On 17 January 2020, the fight was rescheduled to headline its own card at the Manchester Arena on 7 March. The fight was being billed "England vs. Ireland". It would mark Quigg's first fight in 17 months. A week after the fight was announced, it was revealed that Joe Gallagher would be back in Quigg's corner. The pair had split 3 years ago when Quigg decided to train at the Wild Card Gym with Freddie Roach. The fight was also Quigg's first fight in England since 29 April 2017, just after he split with Gallagher. Carroll said the change of trainers ahead of the fight showed signs of weakness, which in effect boosted Carroll's confidence.
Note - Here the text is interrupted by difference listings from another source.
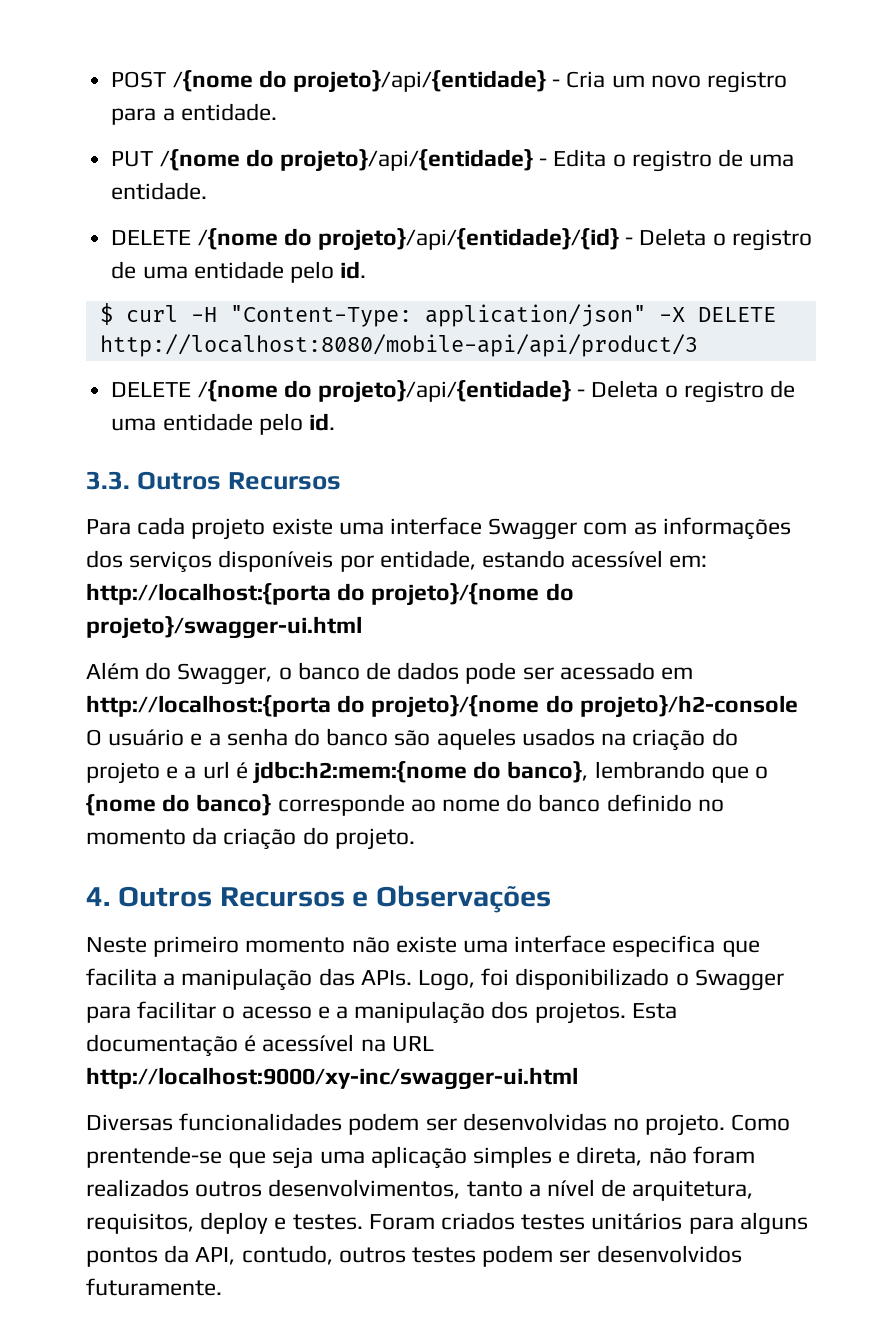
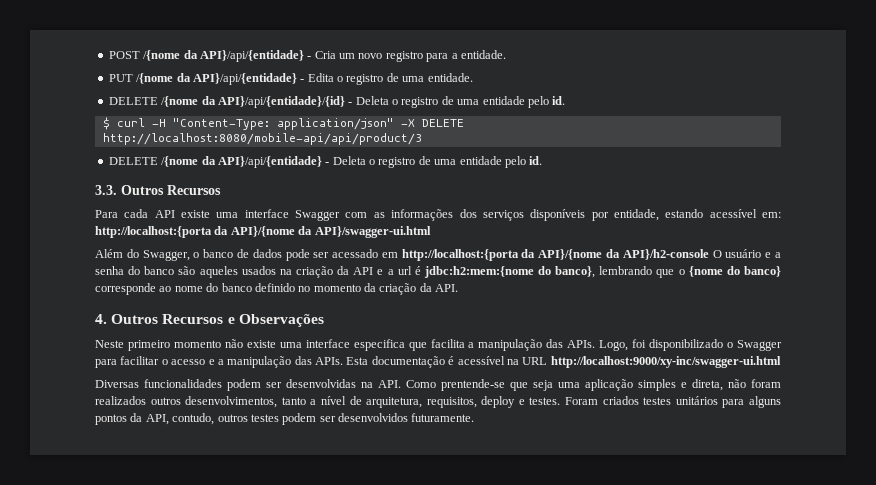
- POST /{nome do projeto}/api/{entidade} - Cria um novo registro para a entidade.
+ POST /{nome da API}/api/{entidade} - Cria um novo registro para a entidade.
- PUT /{nome do projeto}/api/{entidade} - Edita o registro de uma entidade.
+ PUT /{nome da API}/api/{entidade} - Edita o registro de uma entidade.
- DELETE /{nome do projeto}/api/{entidade}/{id} - Deleta o registro de uma entidade pelo id.
+ DELETE /{nome da API}/api/{entidade}/{id} - Deleta o registro de uma entidade pelo id.
- DELETE /{nome do projeto}/api/{entidade} - Deleta o registro de uma entidade pelo id.
+ DELETE /{nome da API}/api/{entidade} - Deleta o registro de uma entidade pelo id.
- Para cada projeto existe uma interface Swagger com as informações dos serviços disponíveis por entidade, estando acessível em: http://localhost:{porta do projeto}/{nome do projeto}/swagger-ui.html
+ Para cada API existe uma interface Swagger com as informações dos serviços disponíveis por entidade, estando acessível em: http://localhost:{porta da API}/{nome da API}/swagger-ui.html
- Além do Swagger, o banco de dados pode ser acessado em http://localhost:{porta do projeto}/{nome do projeto}/h2-console O usuário e a senha do banco são aqueles usados na criação do projeto e a url é jdbc:h2:mem:{nome do banco}, lembrando que o {nome do banco} corresponde ao nome do banco definido no momento da criação do projeto.
+ Além do Swagger, o banco de dados pode ser acessado em http://localhost:{porta da API}/{nome da API}/h2-console O usuário e a senha do banco são aqueles usados na criação da API e a url é jdbc:h2:mem:{nome do banco}, lembrando que o {nome do banco} corresponde ao nome do banco definido no momento da criação da API.
- Logo, foi disponibilizado o Swagger para facilitar o acesso e a manipulação dos projetos.
+ Logo, foi disponibilizado o Swagger para facilitar o acesso e a manipulação das APIs.
- Diversas funcionalidades podem ser desenvolvidas no projeto. Como prentende-se que seja uma aplicação simples e direta, não foram realizados outros desenvolvimentos, tanto a nível de arquitetura, requisitos, deploy e testes.
+ Diversas funcionalidades podem ser desenvolvidas na API. Como prentende-se que seja uma aplicação simples e direta, não foram realizados outros desenvolvimentos, tanto a nível de arquitetura, requisitos, deploy e testes.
Quigg, although not looking ahead, wanted to use this fight to entice rematches in the future with Frampton and Valdez, the only two losses on his professional record. Speaking to reporters after the weigh in, Carroll predicted he would stop Quigg in 8 rounds. he felt this fight was his 'pass the torch' moment. The weigh in wasn't without any entertainment. Quigg shoved Carroll when they came face-to-face. Quigg weighed 129.5 pounds and Carroll scaled on the limit at 130 pounds.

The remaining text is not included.